Download or read book Three Essays on Capital Adjustment, Reallocation and Aggregate Productivity written by Shutao Cao. This book was released on 2007. Available in PDF, EPUB and Kindle. Book excerpt: This dissertation consists of three chapters. Chapter one estimates the capital adjustment costs at the plant level in a model entry and exit. We find that the estimated variance of plant-specific productivity shock is larger than obtained from balanced panel estimation. Estimation using the unbalanced panel generates a larger irreversibility cost, a smaller disruption cost, and a smaller convex cost, all compared with the estimates by Cooper and Haltiwanger (2006).
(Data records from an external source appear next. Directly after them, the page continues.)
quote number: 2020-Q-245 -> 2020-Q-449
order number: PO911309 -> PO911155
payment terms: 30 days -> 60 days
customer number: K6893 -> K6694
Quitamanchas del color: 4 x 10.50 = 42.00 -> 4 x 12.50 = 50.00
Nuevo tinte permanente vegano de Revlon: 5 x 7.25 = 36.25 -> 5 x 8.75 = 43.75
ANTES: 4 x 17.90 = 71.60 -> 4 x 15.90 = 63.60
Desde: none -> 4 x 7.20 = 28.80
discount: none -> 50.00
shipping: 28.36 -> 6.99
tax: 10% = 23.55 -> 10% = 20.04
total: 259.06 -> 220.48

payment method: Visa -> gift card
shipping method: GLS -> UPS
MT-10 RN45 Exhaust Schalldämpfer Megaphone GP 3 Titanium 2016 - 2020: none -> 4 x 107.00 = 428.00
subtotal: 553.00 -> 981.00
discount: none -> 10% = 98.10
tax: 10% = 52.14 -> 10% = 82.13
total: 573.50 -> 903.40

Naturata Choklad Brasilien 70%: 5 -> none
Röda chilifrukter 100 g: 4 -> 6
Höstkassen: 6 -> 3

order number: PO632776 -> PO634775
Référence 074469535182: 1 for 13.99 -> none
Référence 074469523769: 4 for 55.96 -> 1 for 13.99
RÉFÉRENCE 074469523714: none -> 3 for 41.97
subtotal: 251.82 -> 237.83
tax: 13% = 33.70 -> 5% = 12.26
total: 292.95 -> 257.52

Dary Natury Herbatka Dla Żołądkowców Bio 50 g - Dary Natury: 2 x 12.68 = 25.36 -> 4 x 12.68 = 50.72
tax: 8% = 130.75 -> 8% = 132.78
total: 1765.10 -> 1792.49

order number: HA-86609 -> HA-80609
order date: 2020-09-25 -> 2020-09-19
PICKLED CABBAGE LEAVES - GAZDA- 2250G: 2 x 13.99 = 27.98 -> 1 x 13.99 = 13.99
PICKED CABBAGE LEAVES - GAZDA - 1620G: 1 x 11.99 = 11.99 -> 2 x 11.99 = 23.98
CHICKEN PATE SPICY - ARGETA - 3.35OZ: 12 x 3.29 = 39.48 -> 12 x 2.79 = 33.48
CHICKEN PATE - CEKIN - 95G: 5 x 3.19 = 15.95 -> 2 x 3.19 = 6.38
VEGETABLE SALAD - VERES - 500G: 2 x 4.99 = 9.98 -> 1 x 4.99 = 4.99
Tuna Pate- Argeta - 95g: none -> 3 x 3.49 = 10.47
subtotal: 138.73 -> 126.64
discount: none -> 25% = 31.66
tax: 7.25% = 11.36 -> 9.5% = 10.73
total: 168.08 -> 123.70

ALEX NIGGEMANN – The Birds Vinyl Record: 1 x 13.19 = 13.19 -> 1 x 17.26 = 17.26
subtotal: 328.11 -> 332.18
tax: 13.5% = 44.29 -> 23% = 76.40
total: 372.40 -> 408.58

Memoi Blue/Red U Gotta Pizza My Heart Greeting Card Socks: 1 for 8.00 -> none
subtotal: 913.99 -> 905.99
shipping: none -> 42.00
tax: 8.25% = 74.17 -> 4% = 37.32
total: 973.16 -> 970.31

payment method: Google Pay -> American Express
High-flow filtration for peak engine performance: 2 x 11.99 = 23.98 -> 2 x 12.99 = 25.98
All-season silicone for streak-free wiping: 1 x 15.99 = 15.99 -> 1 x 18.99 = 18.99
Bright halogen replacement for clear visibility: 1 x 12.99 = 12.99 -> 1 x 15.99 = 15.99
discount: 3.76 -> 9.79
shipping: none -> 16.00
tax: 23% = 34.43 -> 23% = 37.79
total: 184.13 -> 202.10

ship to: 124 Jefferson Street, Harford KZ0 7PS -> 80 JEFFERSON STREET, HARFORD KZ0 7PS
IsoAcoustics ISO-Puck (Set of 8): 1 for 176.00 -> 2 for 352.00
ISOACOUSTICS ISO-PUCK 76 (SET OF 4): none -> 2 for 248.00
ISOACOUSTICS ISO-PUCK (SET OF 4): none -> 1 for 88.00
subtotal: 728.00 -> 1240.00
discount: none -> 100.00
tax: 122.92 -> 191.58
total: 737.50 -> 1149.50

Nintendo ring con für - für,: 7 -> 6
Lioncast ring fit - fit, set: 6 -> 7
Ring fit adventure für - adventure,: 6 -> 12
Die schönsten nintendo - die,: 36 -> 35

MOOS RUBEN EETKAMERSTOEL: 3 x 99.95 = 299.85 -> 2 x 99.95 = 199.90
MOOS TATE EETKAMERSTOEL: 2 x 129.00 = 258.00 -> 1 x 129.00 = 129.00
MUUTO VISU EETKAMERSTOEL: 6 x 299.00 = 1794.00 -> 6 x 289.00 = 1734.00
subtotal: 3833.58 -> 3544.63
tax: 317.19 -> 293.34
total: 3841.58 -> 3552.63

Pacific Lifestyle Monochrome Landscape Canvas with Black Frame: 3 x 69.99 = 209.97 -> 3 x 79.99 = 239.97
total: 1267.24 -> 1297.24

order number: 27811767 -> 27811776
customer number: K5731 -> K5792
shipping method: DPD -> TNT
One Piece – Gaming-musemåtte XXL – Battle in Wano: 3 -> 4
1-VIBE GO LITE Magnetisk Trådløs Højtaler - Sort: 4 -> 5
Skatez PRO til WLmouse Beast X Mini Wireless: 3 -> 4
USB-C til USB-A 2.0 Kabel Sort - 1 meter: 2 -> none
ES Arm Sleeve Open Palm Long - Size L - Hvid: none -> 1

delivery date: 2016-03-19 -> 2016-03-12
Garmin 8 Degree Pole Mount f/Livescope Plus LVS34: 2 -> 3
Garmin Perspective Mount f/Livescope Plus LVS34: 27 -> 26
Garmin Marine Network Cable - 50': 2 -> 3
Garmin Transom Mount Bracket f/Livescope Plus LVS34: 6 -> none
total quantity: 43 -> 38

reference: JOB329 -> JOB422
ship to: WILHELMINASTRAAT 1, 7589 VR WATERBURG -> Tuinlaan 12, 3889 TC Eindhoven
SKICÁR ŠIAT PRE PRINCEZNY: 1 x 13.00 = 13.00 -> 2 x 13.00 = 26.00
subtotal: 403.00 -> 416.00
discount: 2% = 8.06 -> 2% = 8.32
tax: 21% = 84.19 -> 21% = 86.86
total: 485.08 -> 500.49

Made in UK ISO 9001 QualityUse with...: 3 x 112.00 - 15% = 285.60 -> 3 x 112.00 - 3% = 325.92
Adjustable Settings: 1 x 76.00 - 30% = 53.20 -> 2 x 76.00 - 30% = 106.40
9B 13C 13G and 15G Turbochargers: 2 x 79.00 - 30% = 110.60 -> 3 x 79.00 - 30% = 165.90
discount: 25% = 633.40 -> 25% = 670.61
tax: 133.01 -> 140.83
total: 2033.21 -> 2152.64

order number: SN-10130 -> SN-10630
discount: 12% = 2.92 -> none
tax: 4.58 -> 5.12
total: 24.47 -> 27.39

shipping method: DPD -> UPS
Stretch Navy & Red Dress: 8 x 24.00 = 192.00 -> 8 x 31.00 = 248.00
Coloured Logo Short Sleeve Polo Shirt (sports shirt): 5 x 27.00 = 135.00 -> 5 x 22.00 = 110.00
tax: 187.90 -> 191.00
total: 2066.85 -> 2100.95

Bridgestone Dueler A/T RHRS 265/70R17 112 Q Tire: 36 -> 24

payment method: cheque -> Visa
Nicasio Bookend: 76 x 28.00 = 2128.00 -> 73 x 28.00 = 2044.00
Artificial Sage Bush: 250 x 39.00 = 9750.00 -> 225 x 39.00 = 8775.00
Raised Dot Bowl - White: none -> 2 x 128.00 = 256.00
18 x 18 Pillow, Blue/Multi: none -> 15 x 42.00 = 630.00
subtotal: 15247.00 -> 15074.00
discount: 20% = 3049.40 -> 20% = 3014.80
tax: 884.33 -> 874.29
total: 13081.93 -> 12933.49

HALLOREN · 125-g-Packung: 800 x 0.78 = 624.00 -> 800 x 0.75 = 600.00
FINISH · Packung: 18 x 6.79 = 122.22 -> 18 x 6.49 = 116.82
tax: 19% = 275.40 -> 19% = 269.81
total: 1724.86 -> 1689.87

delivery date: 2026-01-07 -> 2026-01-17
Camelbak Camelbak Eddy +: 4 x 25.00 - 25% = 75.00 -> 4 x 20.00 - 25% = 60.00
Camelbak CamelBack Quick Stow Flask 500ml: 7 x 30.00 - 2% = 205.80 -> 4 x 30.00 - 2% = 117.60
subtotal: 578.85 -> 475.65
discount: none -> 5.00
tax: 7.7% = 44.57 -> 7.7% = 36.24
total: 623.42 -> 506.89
In chapter two, we study how much of the aggregate productivity changes can be accounted for by the capital reallocation. We also study the impact of capital reallocation on the productivity dispersion across firms. We find that the capital reallocations accounts for roughly 12 percent of the labor productivity and capital productivity are reduced as the reallocation activity increases. When the economy-wide technology has a positive change, the reallocation increases temporarily then drops to its original level. After a short transition, the economy settles down with an increased labor productivity. Chapter three further studies the quantitative role of allocation, entry and exit in the growth of aggregate productivity. We find that, without including in the model the forces that drive the entry and exit changes, the model economy has a modest increase in the aggregate productivity as a result of decrease in the fixed reallocation cost.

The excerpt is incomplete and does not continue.